Histological features of MNC were similar in our cases to other reported cases. Unilocular and some multilocular MNC were lined by a single layer of cuboidal to columnar mucinous epithelium; whereas in four multilocular and one unilocular MNC focal papillary features and multilayered epithelium were seen. No cytological atypia, pleomorphism or mitotic activity was seen. Cysts typically were surrounded by sparse fibrous tissue without any specific type of stroma. Interestingly, in the majority of our MNC (80%), the adjacent pancreatic tissue showed acinar ductal mucinous metaplasia, which is a metaplastic lesion commonly seen in chronic pancreatitis and normal pancreatic tissue adjacent to ductal adenocarcinoma. Previously, we have shown that acinar ductal mucionous metaplasia of pancreas arose from centroacinar cells (CAC, pancreatic stem/progenitor cells). The close association of MNC with acinar ductal mucinous metaplasia suggests that MNC may develop from and share the same pathway as acinar ductal mucinous metaplasia.

In previous studies of MNC, expression of MUC1 and MUC5AC was reported in 1/6 and 5/6 cases, respectively. Expression of MUC2 was not observed [4,5]. In this study, focal and weak MUC1 positivity in 27% cases; and moderate to strong MUC5AC expression in 67% cases was observed. None of our cases was positive for MUC2. This apomucin profile was also very similar to the adjacent acinar-ductal mucinous metaplasia, further suggesting the possible origin of MNC from acinar ductal mucinous metaplasia.

For the first time we confirmed the nonneoplastic nature of the MNC using HUMARA clonality analysis. Kosmahl et al proposed that these cystic lesions are nonneoplastic based on morphological features and lack of recurrence or malignant transformation in 2 years median follow-up [5]. Benign IPMN and MCN can show very bland cytology with no mitosis.
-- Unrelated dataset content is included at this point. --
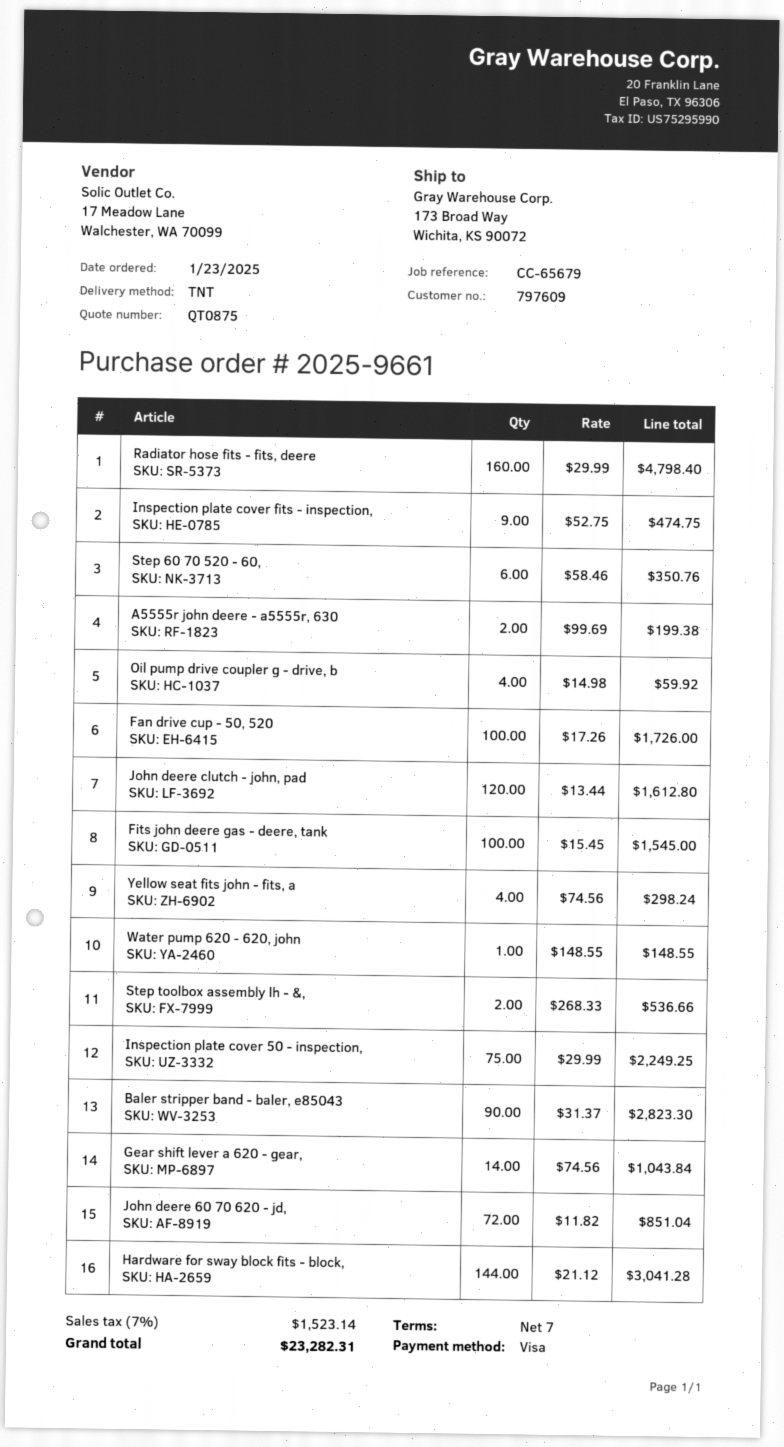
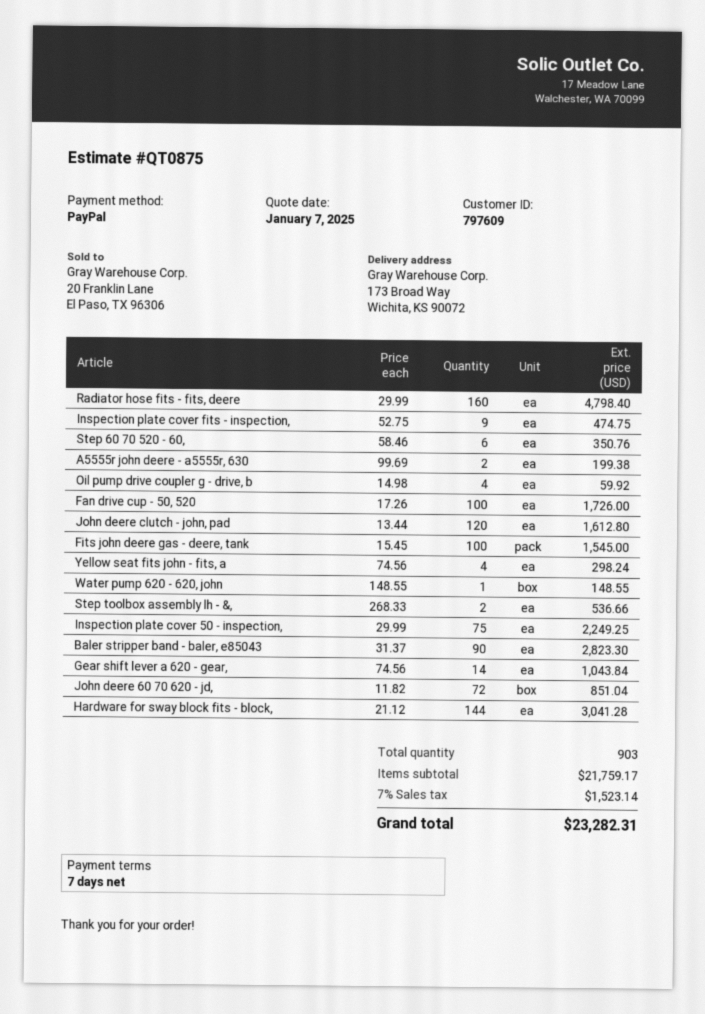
payment method: Visa -> PayPal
And the recurrence of the benign IPMN and MCN usually depends on surgical resection margins and if the lesion was completely excised, it may not recur in up to 5 years [1]. Our clonality assay indicated the polyclonal origin of the cystic epithelial cells, providing a strong experimental evidence of their nonneoplastic nature.
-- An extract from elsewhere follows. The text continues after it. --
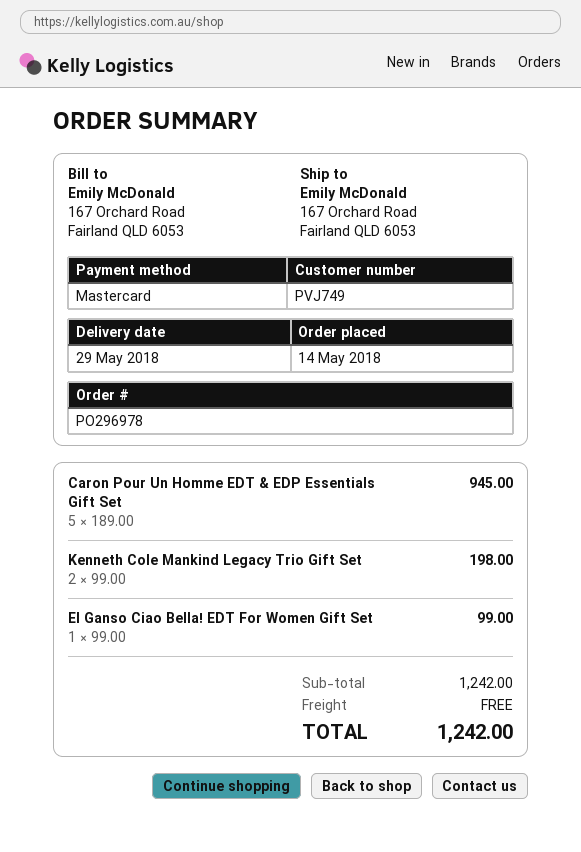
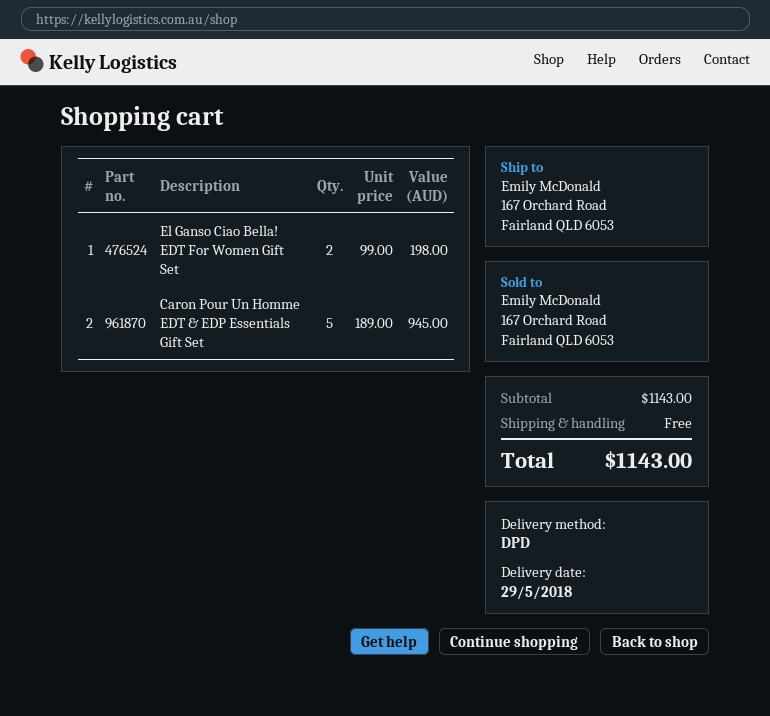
Kenneth Cole Mankind Legacy Trio Gift Set: 2 x 99.00 = 198.00 -> none
El Ganso Ciao Bella! EDT For Women Gift Set: 1 x 99.00 = 99.00 -> 2 x 99.00 = 198.00
subtotal: 1242.00 -> 1143.00
total: 1242.00 -> 1143.00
It is important to distinguish this lesion from MNC, MCN and IPMN for proper clinical management. Main duct IPMN are easy to separate from MNC or MCN by radiological studies. The MCN exclusively occurred in female patients, commonly in the pancreatic tail and, importantly, show ovarian type stroma, making it relatively easy to be distinguished from MNC. Distinction between MNC and benign branch duct IPMN may be extremely difficult due to the overlapping clinicopathological features. We compared the mucin profile of MNC with main and branch-duct IPMN, and found the majority of IPMN (100% main duct, 58% branch duct) were MUC2 positive, whereas all MNC were MUC2 negative. Therefore, MUC2 may be used as a biological marker in cases when differentiation of MNC and IPMN is difficult. On the other hand, for branch duct IPMN there were 42% cases showing no MUC2 expression. Thus, it raises the possibility of nonneoplastic nature of these lesions and this remains to be investigated further.
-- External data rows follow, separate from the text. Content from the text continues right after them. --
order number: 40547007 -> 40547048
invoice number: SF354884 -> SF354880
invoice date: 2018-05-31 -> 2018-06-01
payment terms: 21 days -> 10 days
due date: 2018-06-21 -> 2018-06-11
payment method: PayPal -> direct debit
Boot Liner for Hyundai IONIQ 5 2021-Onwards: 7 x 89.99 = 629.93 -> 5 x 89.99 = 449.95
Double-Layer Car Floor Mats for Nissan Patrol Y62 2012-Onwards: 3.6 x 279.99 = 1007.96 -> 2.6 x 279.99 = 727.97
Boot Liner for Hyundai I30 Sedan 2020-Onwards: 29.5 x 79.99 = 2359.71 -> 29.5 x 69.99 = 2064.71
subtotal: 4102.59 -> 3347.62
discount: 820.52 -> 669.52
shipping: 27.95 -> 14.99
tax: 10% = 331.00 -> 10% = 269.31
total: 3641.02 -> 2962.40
In summary, our results indicate that MNC are rare cystic lesions in the pancreas, commonly associated with adjacent acinar-ductal mucinous metaplasia and share similar mucin profile, suggesting the possible origin from acinar-ductal mucinous metaplasia. The polyclonal nature demonstrated by clonality analysis further supports our hypothesis that these lesions are non-neoplastic. Furthermore, MUC2 may serve as unique biomarker to differentiate MNC from branched duct IPMN.


This study was partially supported by NIH R21 CA122514 grant.